To our best knowledge, this is the first study of its kind that reviewed critical features and feature extraction methods for sepsis prediction. Spanning diverse studies, it encompassed over 18,841 features and explored techniques like wrapper, filter, and embedded extraction to assess their impact on sepsis prediction models. The findings of this study highlighted the pivotal role of dynamic features, notably encompassing vital signs, such as Temperature, Heart Rate, and Blood Pressure, alongside critical laboratory parameters including White Blood Cell count (WBC), Creatinine, Bilirubin, Platelet count, and Lactate levels in sepsis prediction. These dynamic features have shown consistent and substantial prominence in prognosticating the onset of sepsis, exhibiting remarkable discriminatory power and pivotal utility in the early detection of septic conditions. In contrast, the demographic variables have evinced comparatively diminished influence in effectively predicting sepsis. For enhancing the predictive efficacy of sepsis models, the strategic implementation of feature selection methodologies has emerged as a crucial factor. The judicious identification and integration of key predictors via Filter, Wrapper, and Feature extraction techniques, these methodologies have effectively mitigated data dimensionality issues and conferred enhanced model stability, thereby facilitating the development of accurate and refined predictive models. In terms of model efficacy, the Random Forest and XG Boost models have exhibited superior performance, with commendable AUROC, sensitivity, and specificity scores. Additionally, Deep Learning models have demonstrated consistent and profound insights into the correlation between features and model predictions, an aspect that conventional Machine Learning models have not been able to fully elucidate yet. These Deep Learning models have demonstrated remarkable AUROC values across different prediction time windows, ranging from 12 to 48 h.
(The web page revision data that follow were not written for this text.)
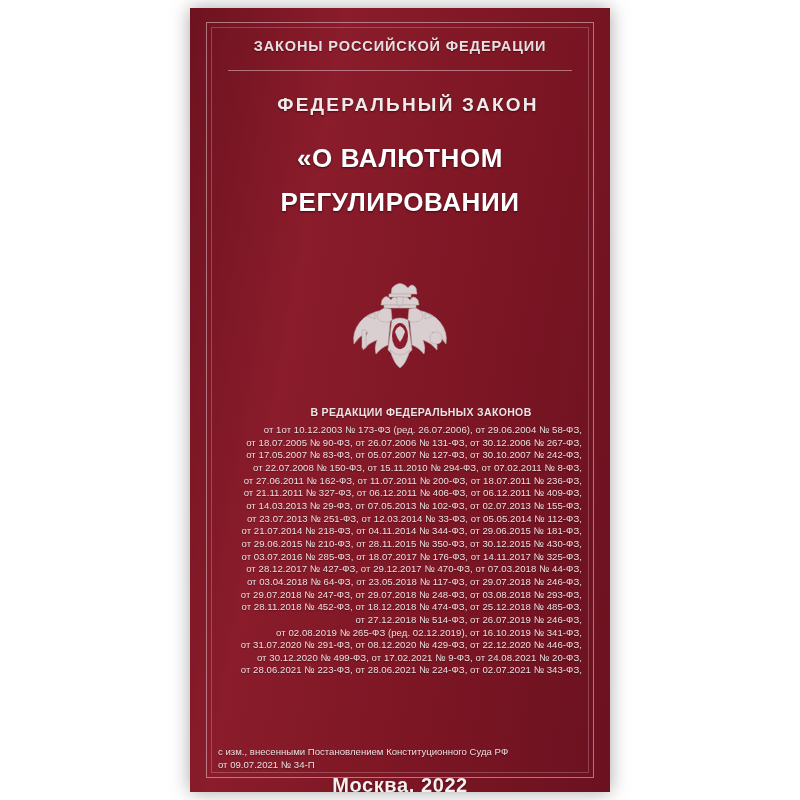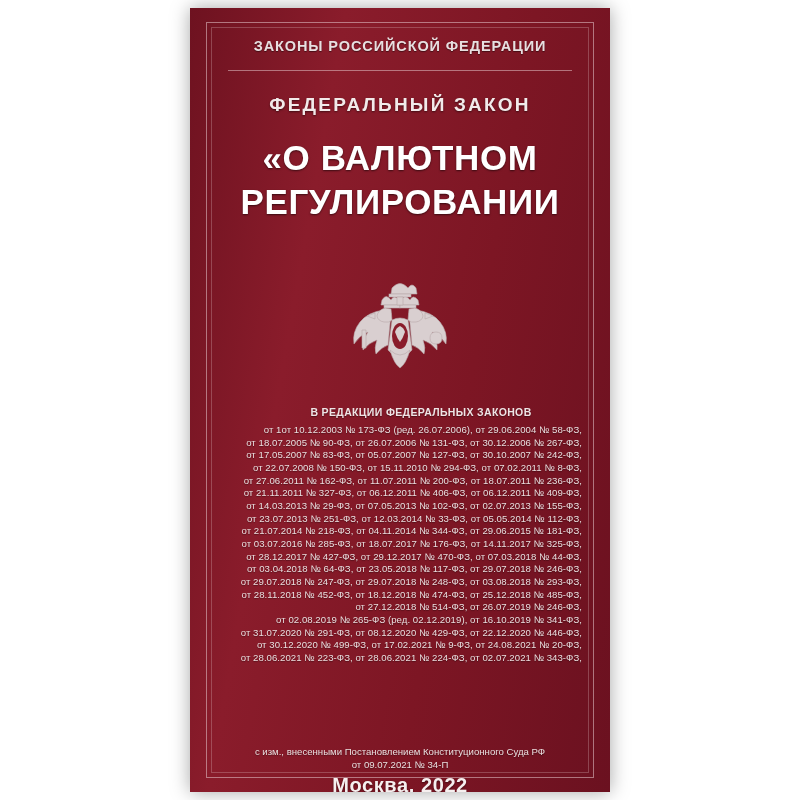--- a/index.html
+++ b/index.html
@@ -72,31 +72,32 @@
     position: absolute;
     top: 86px;
     left: 0;
     width: 420px;
     text-align: center;
     color: #f2eaea;
     font-size: 19px;
     font-weight: bold;
     letter-spacing: 2.2px;
     text-shadow: 0 1px 2px rgba(0,0,0,0.5);
+    padding-left: 8px;
   }
   .title-block {
     position: absolute;
     top: 128px;
     left: 26px;
     width: 368px;
     text-align: center;
   }
   .title-line {
     color: #ffffff;
-    font-size: 35px;
+    font-size: 26px;
     font-weight: bold;
     letter-spacing: 0.6px;
     line-height: 44px;
     white-space: nowrap;
     text-shadow: 0 1px 2px rgba(0,0,0,0.55);
   }
   
   .emblem {
     position: absolute;
     top: 272px;
@@ -130,21 +131,20 @@
     line-height: 12.65px;
     letter-spacing: 0.05px;
     text-shadow: 0 1px 1px rgba(0,0,0,0.35);
   }
   .editions div { white-space: nowrap; }
   .amend {
     position: absolute;
     top: 738px;
     left: 28px;
     width: 364px;
-    text-align: center;
     color: #eadedf;
     font-size: 9.6px;
     line-height: 12.6px;
     text-shadow: 0 1px 1px rgba(0,0,0,0.35);
   }
   .amend div { white-space: nowrap; }
   .imprint {
     position: absolute;
     top: 766px;
     left: 0;
@@ -218,20 +218,21 @@
     <div class="editions">
       <div>от 1от 10.12.2003 № 173-ФЗ (ред. 26.07.2006), от 29.06.2004 № 58-ФЗ,</div>
       <div>от 18.07.2005 № 90-ФЗ, от 26.07.2006 № 131-ФЗ, от 30.12.2006 № 267-ФЗ,</div>
       <div>от 17.05.2007 № 83-ФЗ, от 05.07.2007 № 127-ФЗ, от 30.10.2007 № 242-ФЗ,</div>
       <div>от 22.07.2008 № 150-ФЗ, от 15.11.2010 № 294-ФЗ, от 07.02.2011 № 8-ФЗ,</div>
       <div>от 27.06.2011 № 162-ФЗ, от 11.07.2011 № 200-ФЗ, от 18.07.2011 № 236-ФЗ,</div>
       <div>от 21.11.2011 № 327-ФЗ, от 06.12.2011 № 406-ФЗ, от 06.12.2011 № 409-ФЗ,</div>
       <div>от 14.03.2013 № 29-ФЗ, от 07.05.2013 № 102-ФЗ, от 02.07.2013 № 155-ФЗ,</div>
       <div>от 23.07.2013 № 251-ФЗ, от 12.03.2014 № 33-ФЗ, от 05.05.2014 № 112-ФЗ,</div>
       <div>от 21.07.2014 № 218-ФЗ, от 04.11.2014 № 344-ФЗ, от 29.06.2015 № 181-ФЗ,</div>
+      <div>от 29.06.2015 № 210-ФЗ, от 28.11.2015 № 350-ФЗ, от 30.12.2015 № 430-ФЗ,</div>
       <div>от 03.07.2016 № 285-ФЗ, от 18.07.2017 № 176-ФЗ, от 14.11.2017 № 325-ФЗ,</div>
       <div>от 28.12.2017 № 427-ФЗ, от 29.12.2017 № 470-ФЗ, от 07.03.2018 № 44-ФЗ,</div>
       <div>от 03.04.2018 № 64-ФЗ, от 23.05.2018 № 117-ФЗ, от 29.07.2018 № 246-ФЗ,</div>
       <div>от 29.07.2018 № 247-ФЗ, от 29.07.2018 № 248-ФЗ, от 03.08.2018 № 293-ФЗ,</div>
       <div>от 28.11.2018 № 452-ФЗ, от 18.12.2018 № 474-ФЗ, от 25.12.2018 № 485-ФЗ,</div>
       <div>от 27.12.2018 № 514-ФЗ, от 26.07.2019 № 246-ФЗ,</div>
       <div>от 02.08.2019 № 265-ФЗ (ред. 02.12.2019), от 16.10.2019 № 341-ФЗ,</div>
       <div>от 31.07.2020 № 291-ФЗ, от 08.12.2020 № 429-ФЗ, от 22.12.2020 № 446-ФЗ,</div>
       <div>от 30.12.2020 № 499-ФЗ, от 17.02.2021 № 9-ФЗ, от 24.08.2021 № 20-ФЗ,</div>
       <div>от 28.06.2021 № 223-ФЗ, от 28.06.2021 № 224-ФЗ, от 02.07.2021 № 343-ФЗ,</div>

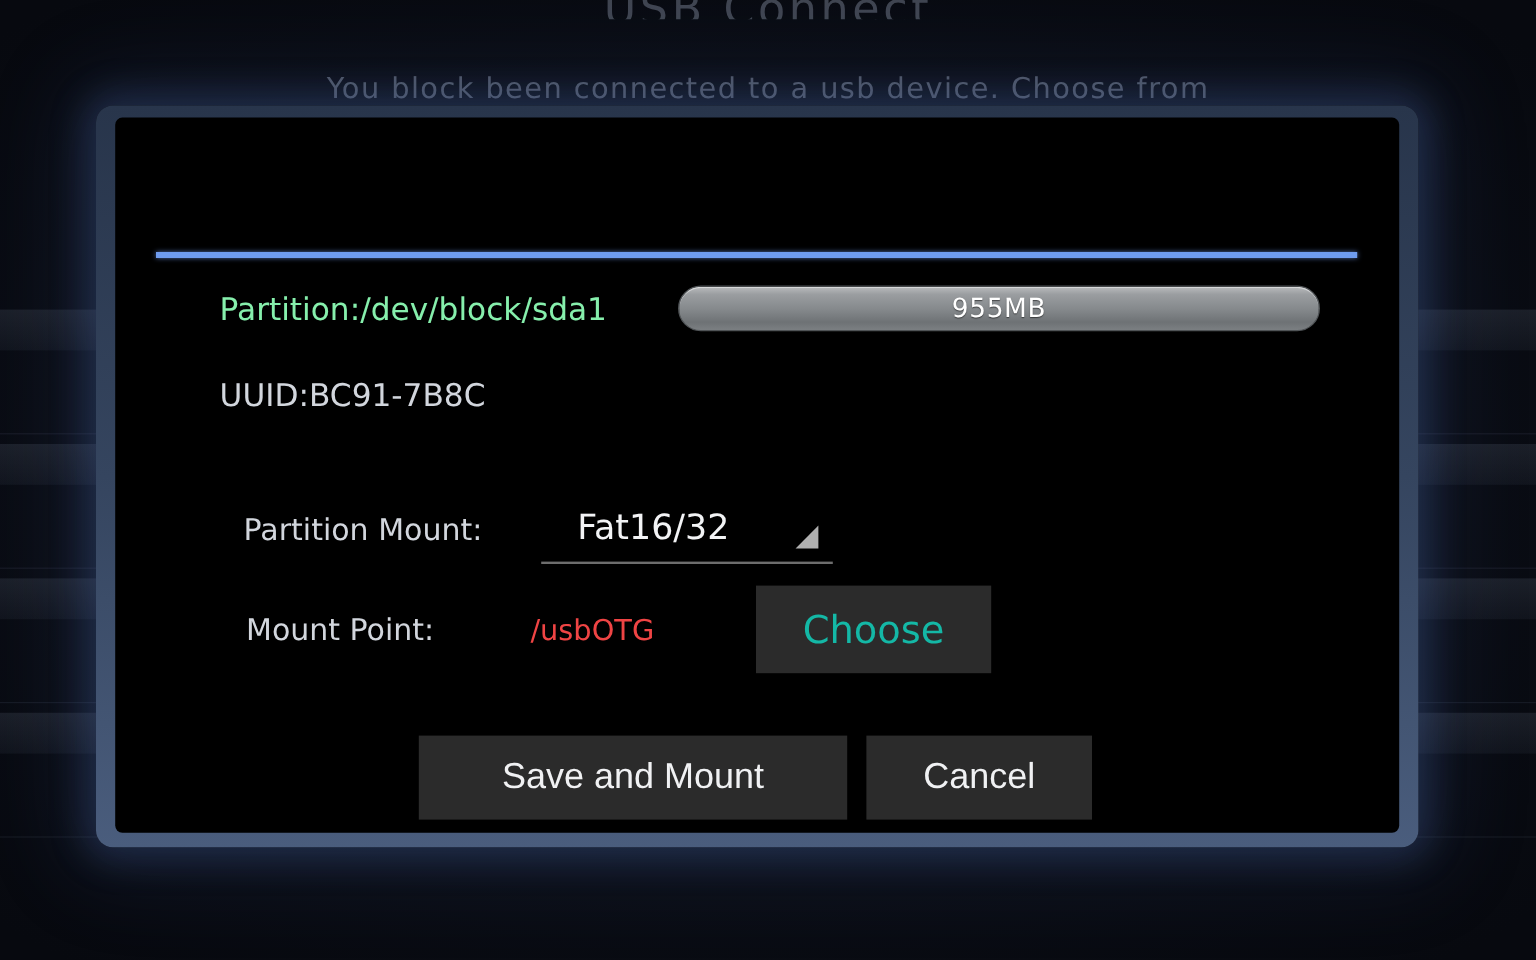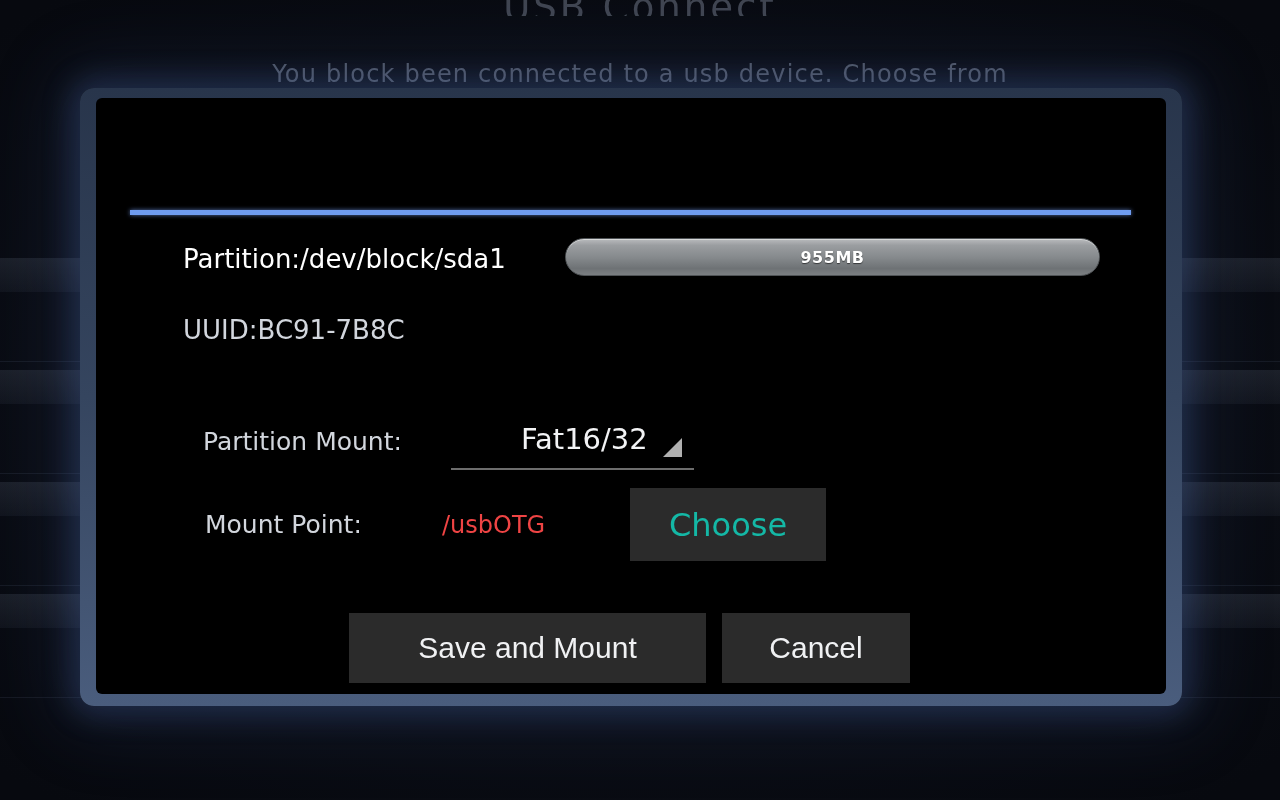--- a/index.html
+++ b/index.html
@@ -151,41 +151,41 @@
     left: 0;
     top: 140px;
     width: 100%;
     height: 58px;
   }
   #partition-label {
     position: absolute;
     left: 87px;
     top: 6px;
     font-size: 26px;
-    color: #ffffff;
+    color: #86efac;
     white-space: nowrap;
   }
   #partition-size-bar {
     position: absolute;
     left: 469px;
     top: 0px;
     width: 535px;
     height: 38px;
     border-radius: 19px;
     background: linear-gradient(180deg, #b9bbbd 0%, #9a9da0 18%, #85898c 52%, #6e7275 82%, #7b7f82 100%);
     border: 1px solid #4f5356;
     box-shadow: inset 0 1px 0 rgba(255,255,255,.45);
     display: flex;
     align-items: center;
     justify-content: center;
     box-sizing: border-box;
   }
   #partition-size-text {
-    font-size: 16px;
-    font-weight: bold;
+    font-size: 22px;
+    font-weight: normal;
     color: #ffffff;
     text-shadow: 0 1px 1px rgba(0,0,0,.55);
     letter-spacing: .5px;
   }
 
   
   #uuid-text {
     position: absolute;
     left: 87px;
     top: 217px;
@@ -219,21 +219,20 @@
     border-bottom: 2px solid #6d6d6d;
     box-sizing: border-box;
   }
   #ptype-value {
     position: absolute;
     left: 30px;
     top: 2px;
     font-size: 29px;
     color: #f2f3f5;
     white-space: nowrap;
-    margin-left: 40px;
   }
   #spinner-triangle {
     position: absolute;
     right: 12px;
     bottom: 11px;
     width: 0;
     height: 0;
     border-left: 19px solid transparent;
     border-bottom: 19px solid #b0b0b0;
   }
We recommend standardization of feature engineering methods used in sepsis prediction models which will facilitate comparison across studies and will foster consistency. Also, researchers should provide detailed description of the feature engineering process in their publication, including the rationale behind selecting methods and detailed data preprocessing steps.

In summary, this study reaffirmed the crucial role of features in sepsis prediction. The careful choice of feature extraction methods can significantly impact the model’s performance and provide clinicians with valuable insights into complex interrelationships.